Unlike Latin, Italian is a living language with antique and modern traces, spoken today by almost 200,000 people as a first or second language; as such, it is a language of interest to travelers who desire to be more than tourists.
Italian is the fourth most studied foreign language in the world.
Italian is a language and culture studied for many reasons, including discovering more about one’s heritage. After thorough study, students can also decide to work or study in Italy, teach Italian, become tourist guides, interpreters, or translators.
Arabic is spoken natively by over 400 million people across the world, making it the fifth most widely spoken language. It is also an official language of United Nations (UN), World Bank (WB), International Monetary Fund (IMF), International Olympic Committee (IOC), Inter-Parliamentary Union (IPU), and many other international organizations. Arabic belongs to the Semitic language family, and its contribution is evident in many languages. Highly frequent English words like ‘alcohol’, ‘algebra’, ‘cotton’, ‘soda’, and ‘sugar’, are all derived from Arabic. Similar considerations apply to Persian in which nearly 50% of its vocabulary comes from Arabic. Since Arabic and Hebrew are related linguistically, they also share numerous linguistic concepts, including morphological, phonological, and semantic. With that being stated, learning Arabic can be a bridge in learning other languages spoken in Middle East and Africa. Additionally, learning Arabic allows you to communicate with millions around the world along with gaining profound insights into the political, cultural, historical and religious values of the Arabic-speaking countries. It is also a key to innumerable employment opportunities in the public, private, or non-profit sectors. Now more than ever, there is a much greater need for workers who are versed in Arabic to serve in journalism, business, foreign affairs, research, intelligence, medicine, education, and many other fields. With less than 1 percent of students studying Arabic in the States, learning Arabic will definitely help you to be distinguished among job applicants.

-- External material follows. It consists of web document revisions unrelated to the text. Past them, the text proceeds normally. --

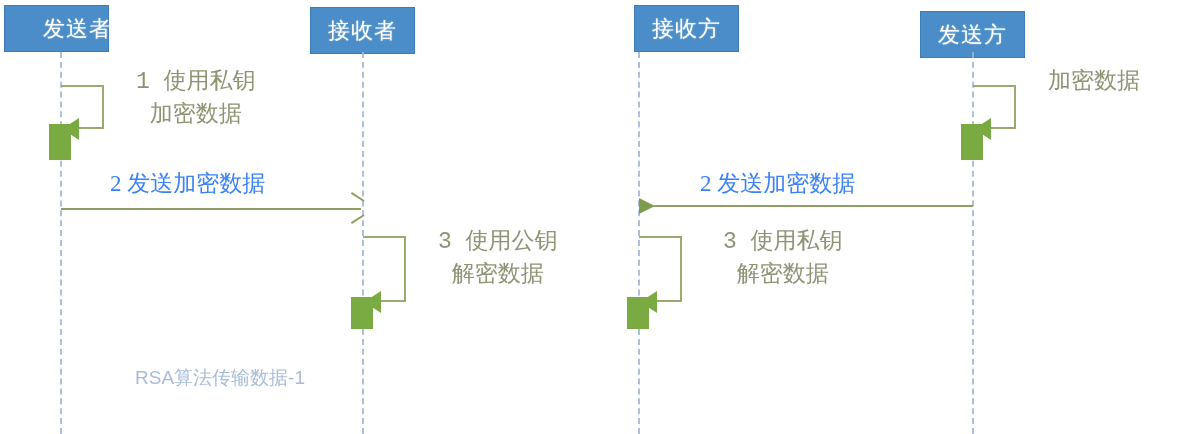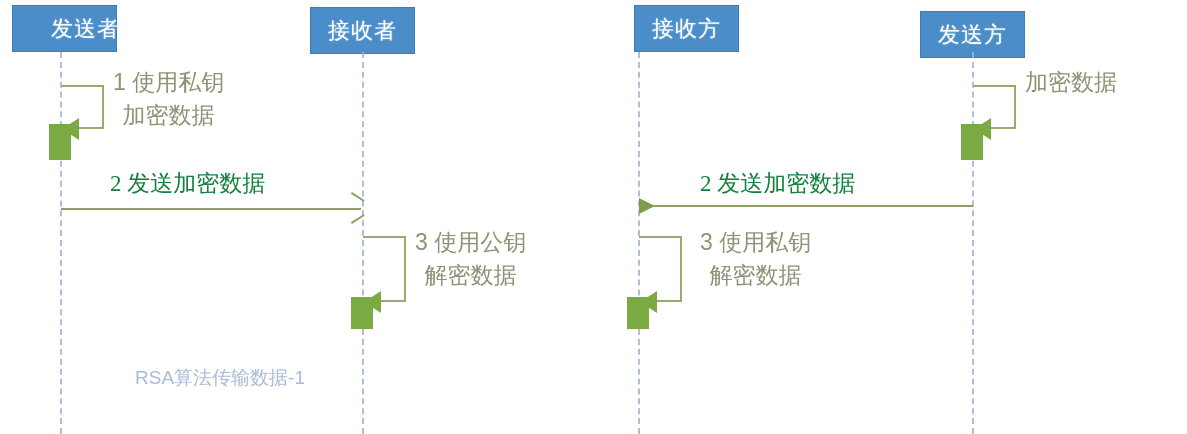"发送者" div.actor-box { left: 12px -> 4px }
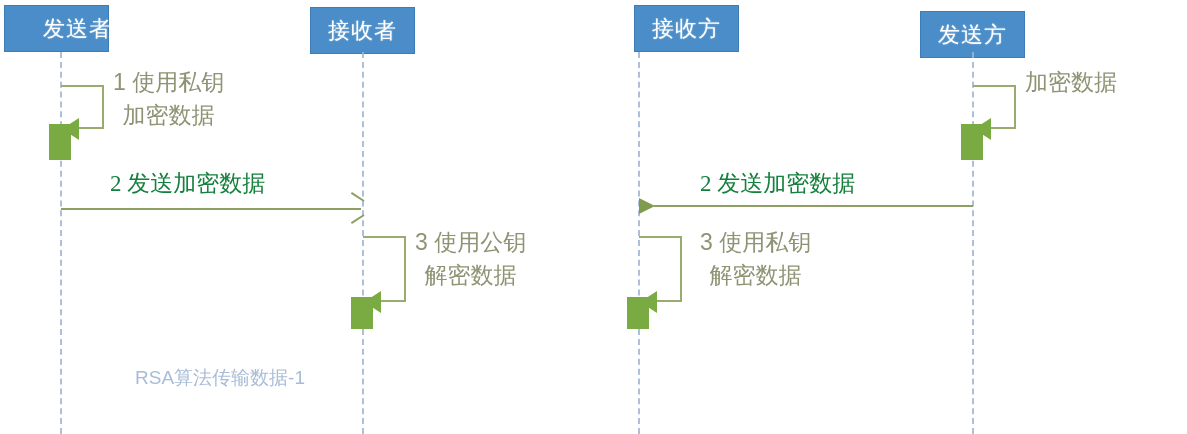"1 使用私钥" .step-text { font-family: Liberation Sans, sans-serif -> Liberation Mono, monospace; margin-left: none -> 23px }
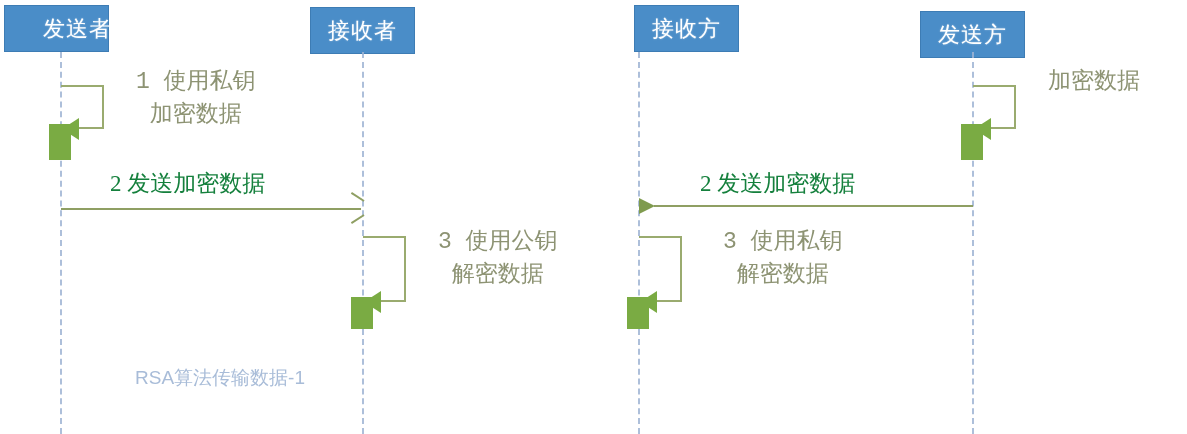"2 发送加密数据" .msg-label { color: #15803d -> #3b82f6 }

The Department of Languages, Literatures, and Cultures follows a communicative approach that integrates reading, writing, speaking, and listening, as well as functional and structural skills. Instruction is provided in Modern Standard Arabic, which is a key in facilitating communication regardless of regional dialects. Three levels of Arabic are offered for students with a wide range of academic backgrounds and abilities: beginning, intermediate, and advanced. Students with no background in Arabic should register for LARA 100, which is offered each Fall. Students at more advanced levels can request independent studies. Besides working to improve our students’ linguistic and communicative competence, we provide courses that will acquaint them with the cultures, religious heterogeneity (Islam, Christianity, and Judaism), political systems, media networks, economics, and literatures of the Arabic-speaking countries. Lastly, our students benefit from Arabic language partners, language-computer lab, skilled tutors, and a rich variety of cultural events organized by CSU Arabic Club, including movies, cooking workshops, and field trips.
Though not a minored program, the Department of Languages, Literatures, and Cultures, offers course instruction in Korean with Korean Instructor Kyeoung Hee "Kate" Kim. Courses include beginner course LKOR 100, intermediate course LKOR 200, and advanced Korean LKOR 380A1.